From 1am on Saturday all of NSW and ACT were declared COVID hot spots, but a special border zone was set up to allow people in border towns who work in one state and live in another to be able to be able to cross.
There are exemptions for critical workers, but under the definition, someone in NSW working on a construction project critical to Queensland qualifies, but not a Queensland resident working in NSW.
They can apply for a personal exemption if they don't fit within the definition and it will be considered on a case-by-case basis.
Gala Homes director Michael Oakey said he had applied but not received any form of response.
"We started a $1 million build in Ballina, we got the slab poured last week, but now we can't get down to finish it," he said.
Hotondo Homes Gold Coast boss Corey Hobbins said his company had $2 million worth of work in Ballina and Lismore, outside the border zone.
Despite having a wife and two young children living at their Canungra home in Queensland, Mr Hobbins said he was considering living from a caravan in NSW to get the work done or risk losing jobs.
"That's the sacrifice I'm going to have to make personally to keep these jobs rolling and deliver homes for people that we've committed to," Mr Hobbins said.
Master Builders Queensland boss Grant Galvin said border controls were less stringent during the original hard lockdown, when there was no restriction and Queensland residents returning home.
"We are back in a situation where our SEQ construction industry faces a bloodbath if not allowed to continue this work," he said.
Mr Miles said the border closure was the best way to protect Queenslanders' health and economy from a second wave or the virus.
"We've seen what is happening in Victoria. Whole worksites are being shut down and people are dying. I don't want to see that happen here," he said.
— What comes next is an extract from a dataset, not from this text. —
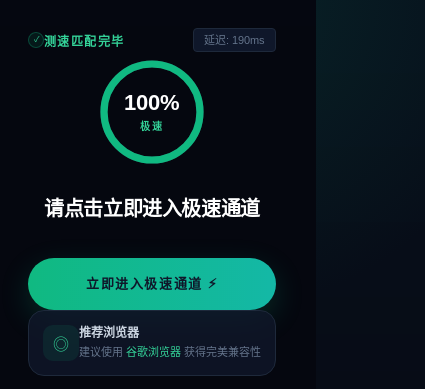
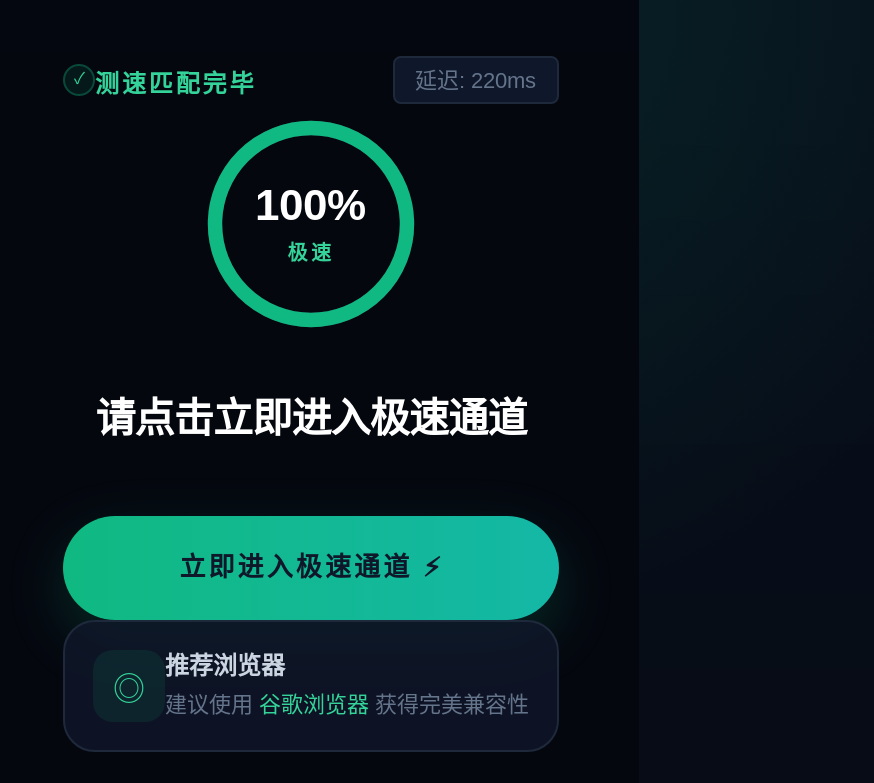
[204,34,265,46] 延迟: 190ms -> [415,68,537,92] 延迟: 220ms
"These are unprecedented times. We will keep working with industry and prioritise keeping Queenslanders in jobs, while following the health advice."
He said construction sites in Queensland had been able to continue operating through the pandemic, even when schools and other businesses closed.
The border warning comes as the state marked ten days since Queensland's last case of COVID-19 community transmission despite the threat from the escalating situation in NSW.
NSW recorded 22 new cases on Tuesday, the highest number since April as its outbreak remains on "a knife edge".
Health officials continue to closely watch reports of untraceable community transmission in NSW, ready to burst the northern NSW border bubble if needed.
Police say 230 people were refused entry to Queensland at the Gold Coast border checkpoints in the 24 hours to 4pm on Tuesday.
Premier Annastacia Palaszczuk said thousands of Queenslanders had met the challenge to fight back a second wave, brought on by the "selfishness of a few".
She said Queensland had a three-month streak of no community transfer until the "selfishness of a few undid the hard work of the many".
"Anxiety crept back into Queensland," she told Parliament.
"But … the people of Queensland especially those in Logan, Springfield and Ipswich, responded exactly as a united community should.
"When COVID came, these Queenslanders came in their thousands to meet it."
The two teenager girls who allegedly breached Queensland's health directives and travelled from hotspot Sydney without quarantining have tested negative for COVID-19.
It's understood the two girls were among the passengers interviewed by police, who were waiting to meet the Sydney train at the Roma Street station.
Mr Ryan's office on Tuesday said checks at train stations were the same as at airports and at road borders.
But he could not provide details on Monday on the girls' arrival.
While police have said the girls were not honest about the fact they had been in Sydney, Mr Ryan's office confirmed they arrived on a train that originated in Sydney.